Which lines in the listing below contain "simply"? Copy each of them.

─── GIVEN DATA ───

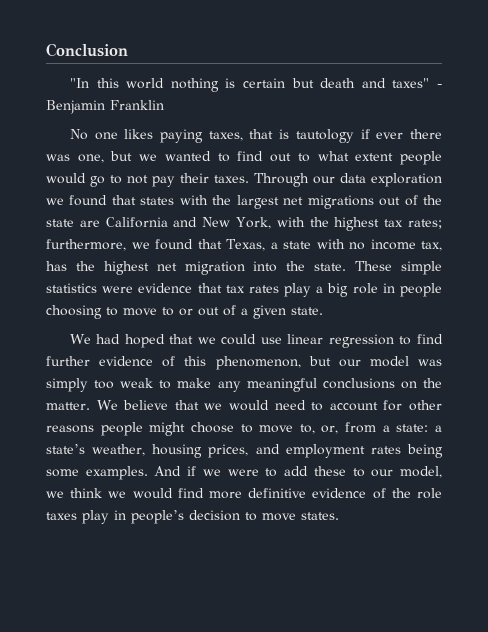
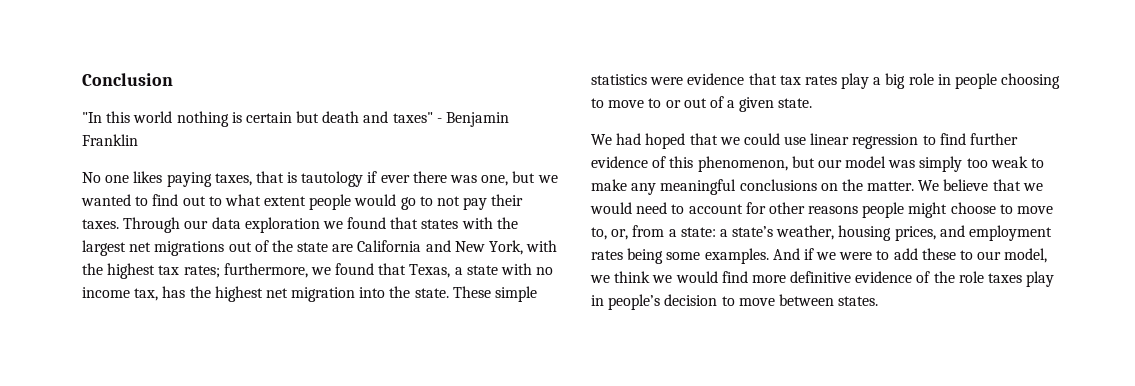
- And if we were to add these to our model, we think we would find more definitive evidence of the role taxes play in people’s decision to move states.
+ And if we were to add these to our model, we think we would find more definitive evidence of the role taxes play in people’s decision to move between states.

───
─── GIVEN DATA ───

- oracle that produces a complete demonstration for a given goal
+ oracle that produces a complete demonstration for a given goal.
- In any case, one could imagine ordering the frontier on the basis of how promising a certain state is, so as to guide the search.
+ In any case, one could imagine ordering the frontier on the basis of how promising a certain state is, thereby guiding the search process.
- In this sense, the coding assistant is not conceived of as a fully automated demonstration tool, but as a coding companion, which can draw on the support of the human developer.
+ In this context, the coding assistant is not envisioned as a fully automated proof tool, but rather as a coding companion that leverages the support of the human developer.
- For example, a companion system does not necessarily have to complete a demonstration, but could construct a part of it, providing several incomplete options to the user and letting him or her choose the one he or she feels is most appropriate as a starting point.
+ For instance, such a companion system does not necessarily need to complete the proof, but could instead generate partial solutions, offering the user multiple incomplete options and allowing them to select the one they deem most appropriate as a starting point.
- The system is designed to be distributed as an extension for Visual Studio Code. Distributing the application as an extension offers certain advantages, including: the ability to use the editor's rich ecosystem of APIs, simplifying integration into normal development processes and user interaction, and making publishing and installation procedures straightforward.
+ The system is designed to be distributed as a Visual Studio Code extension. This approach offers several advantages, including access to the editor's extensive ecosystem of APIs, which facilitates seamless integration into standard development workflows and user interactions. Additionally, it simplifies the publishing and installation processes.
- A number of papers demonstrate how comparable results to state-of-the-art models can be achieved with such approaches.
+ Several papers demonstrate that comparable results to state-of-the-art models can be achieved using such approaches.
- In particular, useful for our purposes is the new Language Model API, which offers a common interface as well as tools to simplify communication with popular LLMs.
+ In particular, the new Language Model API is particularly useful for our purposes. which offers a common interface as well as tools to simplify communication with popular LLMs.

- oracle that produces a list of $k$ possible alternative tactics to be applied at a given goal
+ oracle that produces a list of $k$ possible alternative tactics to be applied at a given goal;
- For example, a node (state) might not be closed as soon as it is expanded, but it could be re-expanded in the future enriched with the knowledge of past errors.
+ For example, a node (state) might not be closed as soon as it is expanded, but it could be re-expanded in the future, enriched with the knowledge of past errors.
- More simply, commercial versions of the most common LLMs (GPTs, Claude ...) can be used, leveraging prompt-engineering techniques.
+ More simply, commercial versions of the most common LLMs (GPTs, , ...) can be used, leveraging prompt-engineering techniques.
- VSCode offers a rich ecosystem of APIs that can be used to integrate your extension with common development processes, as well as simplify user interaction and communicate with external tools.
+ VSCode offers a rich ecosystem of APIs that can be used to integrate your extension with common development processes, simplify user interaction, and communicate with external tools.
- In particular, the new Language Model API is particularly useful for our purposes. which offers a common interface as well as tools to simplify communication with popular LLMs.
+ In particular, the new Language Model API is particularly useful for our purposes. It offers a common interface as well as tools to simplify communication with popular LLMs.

───
─── GIVEN DATA ───

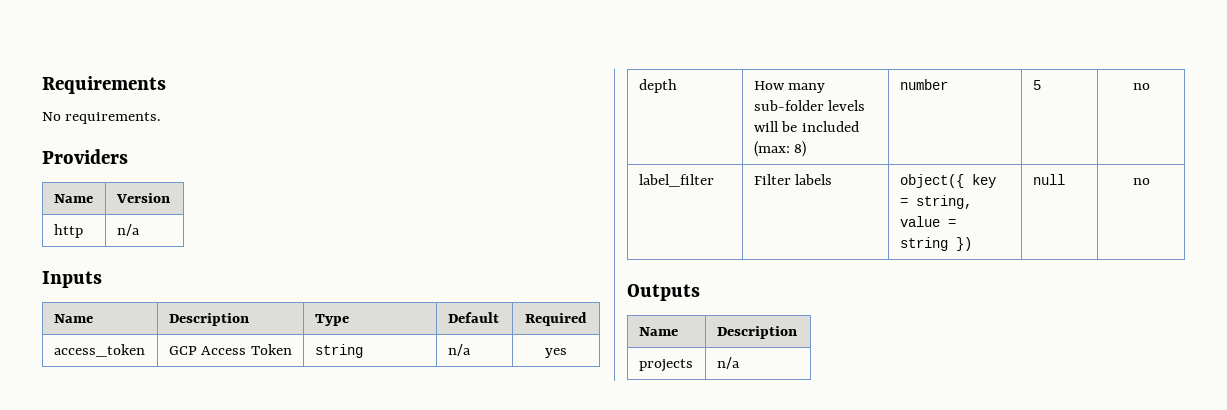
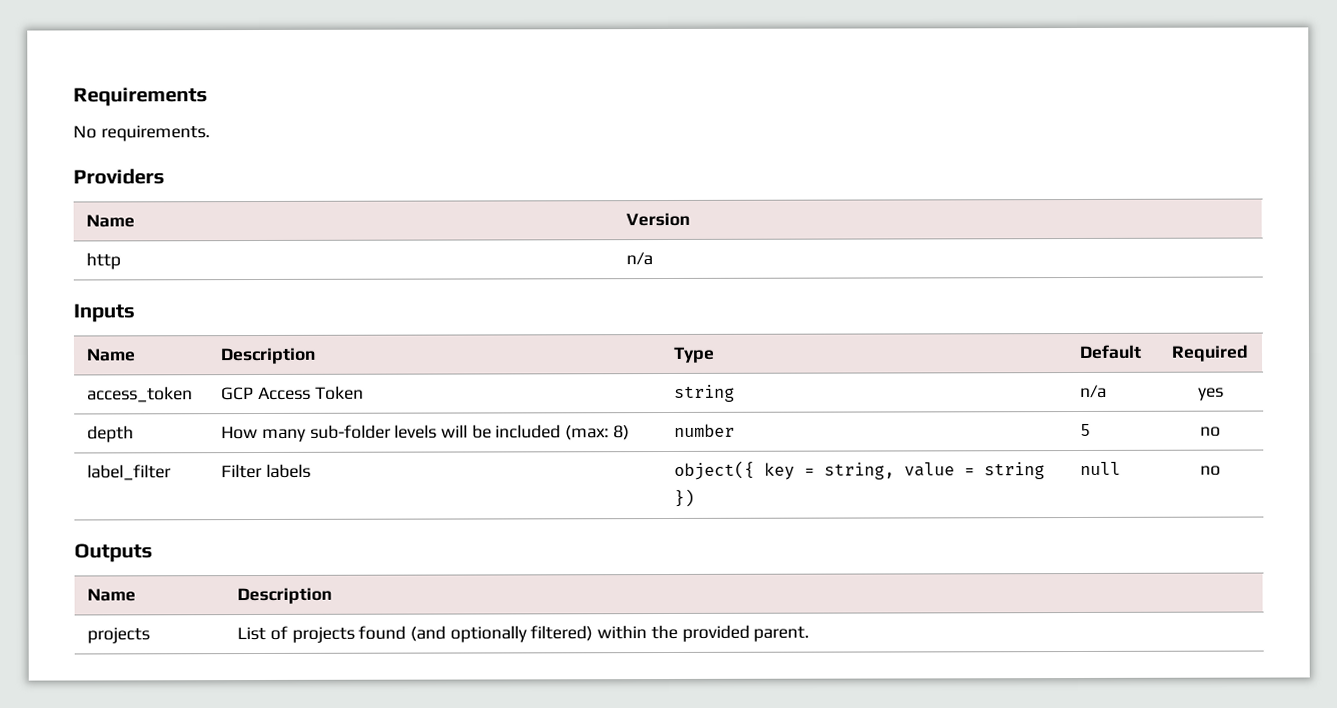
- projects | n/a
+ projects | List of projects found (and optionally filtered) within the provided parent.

───

§ COMPLETED TASK
- More simply, commercial versions of the most common LLMs (GPTs, Claude ...) can be used, leveraging prompt-engineering techniques.
+ More simply, commercial versions of the most common LLMs (GPTs, , ...) can be used, leveraging prompt-engineering techniques.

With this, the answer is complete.